Dynamic stability assessments
Dynamic stability assessments will include consideration of the following system load conditions:
- Summer peak
- Light load (50% of peak)
The first condition is typically used for voltage stability studies. The second condition is primarily used for angular stability studies. For all generator interconnection dynamic stability assessments, wind generation is modeled at its full output level.
Steady state performance assessment
Steady state performance assessments are done to identify potential transmission system vulnerabilities over a reasonable range of future scenarios. The steady state system performance criteria to be utilized by ATC shall include:
Normal conditions (NERC Category A)
- No system element (line, transformer, terminal equipment, etc.) should experience loading in excess of its normal rating for NERC Category A conditions. This criterion should apply for a reasonably broad range of generation dispatch conditions.
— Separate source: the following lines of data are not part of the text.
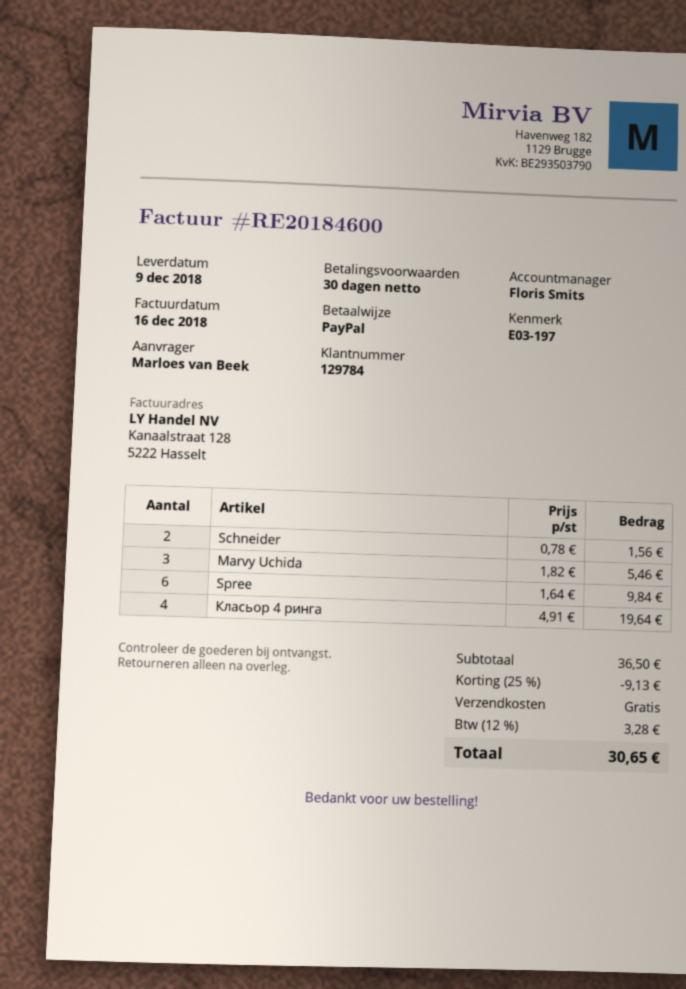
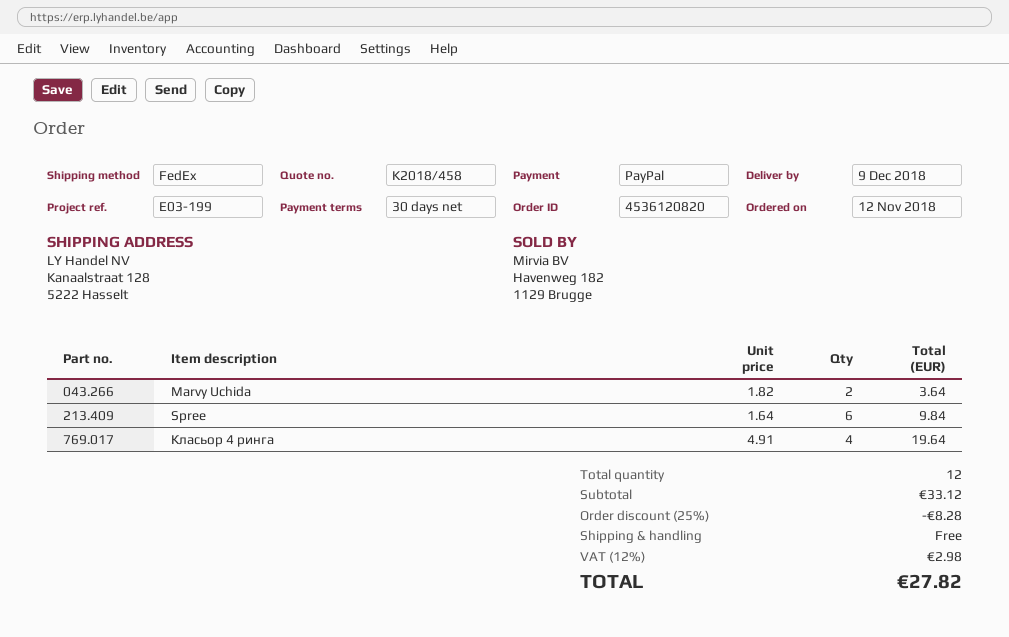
reference: E03-197 -> E03-199
Schneider: 2 x 0.78 = 1.56 -> none
Marvy Uchida: 3 x 1.82 = 5.46 -> 2 x 1.82 = 3.64
subtotal: 36.50 -> 33.12
discount: 25% = 9.13 -> 25% = 8.28
tax: 12% = 3.28 -> 12% = 2.98
total: 30.65 -> 27.82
(Applicable NERC Standard: TPL-001-0-R1)
- The acceptable voltage range is 95 percent to 105 percent of nominal voltage for NERC Category A conditions. Such measurements shall be made at the high side of transmission-to-distribution transformers. We will consider voltage levels outside of this range, if they are acceptable to the affected transmission customer. Exceptions for certain interconnected entities are evaluated accordingly. All voltage criteria should be met with the net generator reactive power limited to 90 percent of the reported reactive power capability.(Applicable NERC Standards: TPL-001-0-R1)
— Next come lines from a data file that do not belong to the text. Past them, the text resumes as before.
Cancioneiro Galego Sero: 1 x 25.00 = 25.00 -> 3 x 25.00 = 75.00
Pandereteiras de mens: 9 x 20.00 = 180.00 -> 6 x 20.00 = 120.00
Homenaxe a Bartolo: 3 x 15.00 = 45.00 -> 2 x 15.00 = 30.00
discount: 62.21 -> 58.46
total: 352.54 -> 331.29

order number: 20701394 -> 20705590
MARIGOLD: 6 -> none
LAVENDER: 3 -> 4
Operating procedures (operating guides) are not preferred under normal conditions, but may be employed by ATC and/or entities with generation and/or distribution facilities interconnected with the ATC transmission system to avoid transmission facility loadings in excess of normal ratings provided such procedures are practical for sustained periods, if they meet the following conditions:
- do not impose on personnel or public safety
- do not significantly degrade system reliability,
- do not result in a significant loss of equipment life or significant risk of damage to a transmission facility
- and/or do not unduly burden any entity financially.
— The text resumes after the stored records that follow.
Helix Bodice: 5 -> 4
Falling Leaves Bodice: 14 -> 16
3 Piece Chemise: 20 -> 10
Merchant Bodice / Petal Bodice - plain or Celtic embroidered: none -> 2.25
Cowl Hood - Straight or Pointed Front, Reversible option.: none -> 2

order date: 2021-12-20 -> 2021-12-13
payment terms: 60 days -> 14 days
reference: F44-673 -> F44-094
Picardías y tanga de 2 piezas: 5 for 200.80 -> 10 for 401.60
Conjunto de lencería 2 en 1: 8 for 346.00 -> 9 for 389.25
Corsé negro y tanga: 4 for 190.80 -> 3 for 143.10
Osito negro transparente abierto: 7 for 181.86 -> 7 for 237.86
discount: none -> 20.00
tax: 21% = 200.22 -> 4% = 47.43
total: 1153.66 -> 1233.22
- Supervisory switching capability is required to accomplish these operating procedures. Field switching will not be relied upon as a means to reduce facility loadings or to restore voltages to within acceptable levels.
Loss of Single Element Conditions (NERC Category B)
- No transmission element should experience loading in excess of its applicable emergency rating for applicable NERC Category B contingencies. This criterion should be applied for a reasonably broad range of generation dispatch conditions. Load curtailment may not be utilized in planning studies for overload relief. Field switching may not be considered as acceptable measures for achieving immediate overload relief for breaker-to-breaker contingencies. For restoration after breaker-to-breaker contingencies, field switching, LTC adjustments, Operating Guides and/or generator redispatch may be considered as acceptable measures to bring element loading levels below appropriate limits.
System design should ensure that loading in excess of any Interconnection Reliability Operating Limit (IROL) can be reduced to achieve a reliable state within 30 minutes. Temporary excursions above the applicable emergency rating are acceptable if a Special Protection System (SPS) will reduce loadings automatically (i.e. no manual intervention) to an acceptable loading level in an acceptable timeframe. The acceptable loading level after SPS operation cannot exceed the applicable emergency rating and the acceptable timeframe is determined by the type of violation that will occur if left unmitigated (e.g., clearance violation may take several minutes whereas exceeding a relay trip setting may result in an essentially instantaneous trip).
(Applicable NERC Standard: TPL-002-0-R1)
- Under applicable NERC Category B contingencies, the temporary acceptable voltage range is 90 percent to 110 percent of the system nominal voltage. Exceptions for certain interconnected entities are evaluated accordingly. Load shedding or field switching are not acceptable measures for achieving immediate voltage restoration for breaker-to-breaker contingencies. For restoration after breaker-to-breaker contingencies, field switching, LTC adjustments, Operating Guides and/or generator redispatch may be considered as acceptable measures to bring voltage levels within appropriate limits.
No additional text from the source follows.